**TASK**
Locate every line in the records below that contains the word "мелодическим", and copy each one.

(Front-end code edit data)
=== Begin Enclosure ===
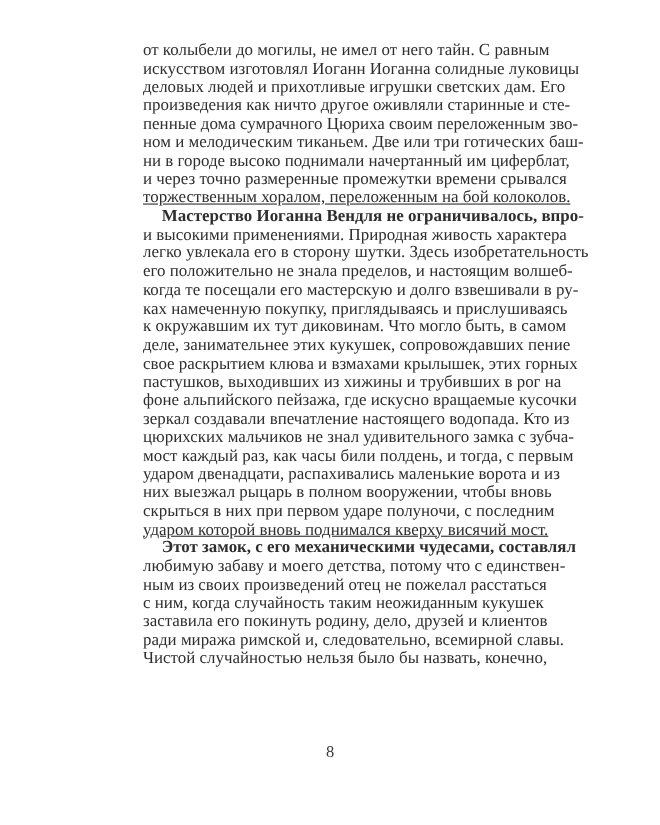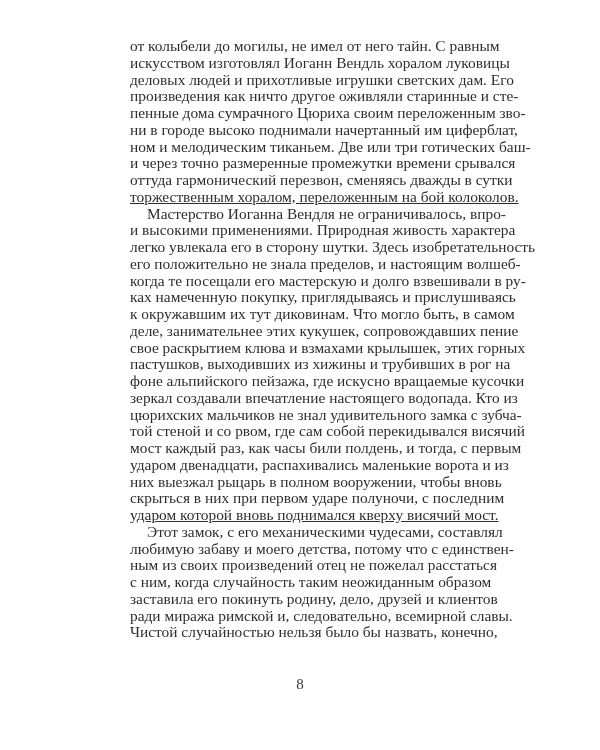--- a/index.html
+++ b/index.html
@@ -10,73 +10,71 @@
   .text-block {
     position: absolute; left: 130px; top: 38px; width: 351px;
     font-family: "Liberation Serif", "DejaVu Serif", serif;
     font-size: 15.4px; line-height: 16.76px; color: #2e2e2e;
   }
   .line {
     display: block; height: 16.76px; white-space: nowrap;
     text-align: justify; text-align-last: justify;
   }
   .line.last { text-align: left; text-align-last: left; text-decoration: underline; }
-  .line.indent { text-indent: 17px; }
+  .line.indent { text-indent: 17px; font-weight: bold; }
   .page-number {
     position: absolute; left: 0; width: 600px; top: 676px; text-align: center;
     font-family: "Liberation Serif", "DejaVu Serif", serif;
     font-size: 15px; color: #3a3a3a;
   }
 </style>
 </head>
 <body>
 
 <div class="page">
   <div class="text-block">
 
     <div>
       <span class="line">от колыбели до могилы, не имел от него тайн. С равным</span>
-      <span class="line">искусством изготовлял Иоганн Вендль хоралом луковицы</span>
+      <span class="line">искусством изготовлял Иоганн Иоганна солидные луковицы</span>
       <span class="line">деловых людей и прихотливые игрушки светских дам. Его</span>
       <span class="line">произведения как ничто другое оживляли старинные и сте-</span>
       <span class="line">пенные дома сумрачного Цюриха своим переложенным зво-</span>
+      <span class="line">ном и мелодическим тиканьем. Две или три готических баш-</span>
       <span class="line">ни в городе высоко поднимали начертанный им циферблат,</span>
-      <span class="line">ном и мелодическим тиканьем. Две или три готических баш-</span>
       <span class="line">и через точно размеренные промежутки времени срывался</span>
-      <span class="line">оттуда гармонический перезвон, сменяясь дважды в сутки</span>
       <span class="line last">торжественным хоралом, переложенным на бой колоколов.</span>
     </div>
 
     <div>
       <span class="line indent">Мастерство Иоганна Вендля не ограничивалось, впро-</span>
       <span class="line">и высокими применениями. Природная живость характера</span>
       <span class="line">легко увлекала его в сторону шутки. Здесь изобретательность</span>
       <span class="line">его положительно не знала пределов, и настоящим волшеб-</span>
       <span class="line">когда те посещали его мастерскую и долго взвешивали в ру-</span>
       <span class="line">ках намеченную покупку, приглядываясь и прислушиваясь</span>
       <span class="line">к окружавшим их тут диковинам. Что могло быть, в самом</span>
       <span class="line">деле, занимательнее этих кукушек, сопровождавших пение</span>
       <span class="line">свое раскрытием клюва и взмахами крылышек, этих горных</span>
       <span class="line">пастушков, выходивших из хижины и трубивших в рог на</span>
       <span class="line">фоне альпийского пейзажа, где искусно вращаемые кусочки</span>
       <span class="line">зеркал создавали впечатление настоящего водопада. Кто из</span>
       <span class="line">цюрихских мальчиков не знал удивительного замка с зубча-</span>
-      <span class="line">той стеной и со рвом, где сам собой перекидывался висячий</span>
       <span class="line">мост каждый раз, как часы били полдень, и тогда, с первым</span>
       <span class="line">ударом двенадцати, распахивались маленькие ворота и из</span>
       <span class="line">них выезжал рыцарь в полном вооружении, чтобы вновь</span>
       <span class="line">скрыться в них при первом ударе полуночи, с последним</span>
       <span class="line last">ударом которой вновь поднимался кверху висячий мост.</span>
     </div>
 
     <div>
       <span class="line indent">Этот замок, с его механическими чудесами, составлял</span>
       <span class="line">любимую забаву и моего детства, потому что с единствен-</span>
       <span class="line">ным из своих произведений отец не пожелал расстаться</span>
-      <span class="line">с ним, когда случайность таким неожиданным образом</span>
+      <span class="line">с ним, когда случайность таким неожиданным кукушек</span>
       <span class="line">заставила его покинуть родину, дело, друзей и клиентов</span>
       <span class="line">ради миража римской и, следовательно, всемирной славы.</span>
       <span class="line">Чистой случайностью нельзя было бы назвать, конечно,</span>
     </div>
   </div>
 
   <div class="page-number">8</div>
 </div>
 
 </body></html>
=== End Enclosure ===
**ANSWER BELOW**
+      <span class="line">ном и мелодическим тиканьем. Две или три готических баш-</span>
-      <span class="line">ном и мелодическим тиканьем. Две или три готических баш-</span>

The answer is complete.